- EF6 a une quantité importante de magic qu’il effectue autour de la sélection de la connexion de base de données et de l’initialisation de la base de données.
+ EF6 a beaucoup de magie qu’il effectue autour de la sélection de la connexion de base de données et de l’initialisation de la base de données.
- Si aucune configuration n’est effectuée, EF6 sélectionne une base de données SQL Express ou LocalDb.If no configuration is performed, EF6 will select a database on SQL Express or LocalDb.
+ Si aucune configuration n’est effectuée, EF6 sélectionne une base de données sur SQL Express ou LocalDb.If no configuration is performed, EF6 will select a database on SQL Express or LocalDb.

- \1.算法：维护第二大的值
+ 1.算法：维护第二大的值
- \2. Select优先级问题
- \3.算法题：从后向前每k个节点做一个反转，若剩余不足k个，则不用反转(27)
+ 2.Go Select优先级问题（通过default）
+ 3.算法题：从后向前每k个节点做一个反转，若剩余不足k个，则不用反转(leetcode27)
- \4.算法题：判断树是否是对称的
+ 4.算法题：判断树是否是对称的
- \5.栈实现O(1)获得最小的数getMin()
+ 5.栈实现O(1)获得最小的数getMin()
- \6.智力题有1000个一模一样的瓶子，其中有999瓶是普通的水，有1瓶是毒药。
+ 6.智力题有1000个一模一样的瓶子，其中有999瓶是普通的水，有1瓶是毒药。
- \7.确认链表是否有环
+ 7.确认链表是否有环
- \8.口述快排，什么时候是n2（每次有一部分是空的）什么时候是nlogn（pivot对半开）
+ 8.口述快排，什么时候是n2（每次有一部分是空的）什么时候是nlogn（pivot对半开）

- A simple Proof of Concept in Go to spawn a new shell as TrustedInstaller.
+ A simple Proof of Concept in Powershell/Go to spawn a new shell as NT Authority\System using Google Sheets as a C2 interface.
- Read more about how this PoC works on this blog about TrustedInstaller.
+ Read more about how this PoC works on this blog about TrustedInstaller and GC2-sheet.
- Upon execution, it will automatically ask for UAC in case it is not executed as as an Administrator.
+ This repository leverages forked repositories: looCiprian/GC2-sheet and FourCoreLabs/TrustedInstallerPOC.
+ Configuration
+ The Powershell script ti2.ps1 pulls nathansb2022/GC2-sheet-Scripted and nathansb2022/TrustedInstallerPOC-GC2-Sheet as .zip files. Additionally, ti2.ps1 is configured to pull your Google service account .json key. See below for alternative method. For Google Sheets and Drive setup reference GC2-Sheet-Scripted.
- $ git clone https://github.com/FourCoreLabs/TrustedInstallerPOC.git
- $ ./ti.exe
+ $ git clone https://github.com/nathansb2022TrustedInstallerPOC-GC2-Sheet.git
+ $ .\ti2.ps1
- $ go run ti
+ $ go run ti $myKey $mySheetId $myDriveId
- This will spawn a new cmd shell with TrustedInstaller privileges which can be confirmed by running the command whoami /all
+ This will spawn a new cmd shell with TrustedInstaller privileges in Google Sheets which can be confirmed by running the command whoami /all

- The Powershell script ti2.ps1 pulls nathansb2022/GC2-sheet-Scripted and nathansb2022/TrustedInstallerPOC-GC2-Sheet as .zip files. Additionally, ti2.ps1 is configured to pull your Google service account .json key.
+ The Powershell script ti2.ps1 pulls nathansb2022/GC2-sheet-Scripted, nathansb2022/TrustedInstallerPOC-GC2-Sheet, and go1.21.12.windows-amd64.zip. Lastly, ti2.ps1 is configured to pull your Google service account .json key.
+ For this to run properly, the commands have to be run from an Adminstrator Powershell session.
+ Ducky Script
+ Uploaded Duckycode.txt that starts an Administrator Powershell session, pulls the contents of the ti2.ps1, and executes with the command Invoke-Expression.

_Task item_
The word "session" may appear in several lines of the data; copy every line where it does.

_Answer to this exercise_
+ For this to run properly, the commands have to be run from an Adminstrator Powershell session.
+ Uploaded Duckycode.txt that starts an Administrator Powershell session, pulls the contents of the ti2.ps1, and executes with the command Invoke-Expression.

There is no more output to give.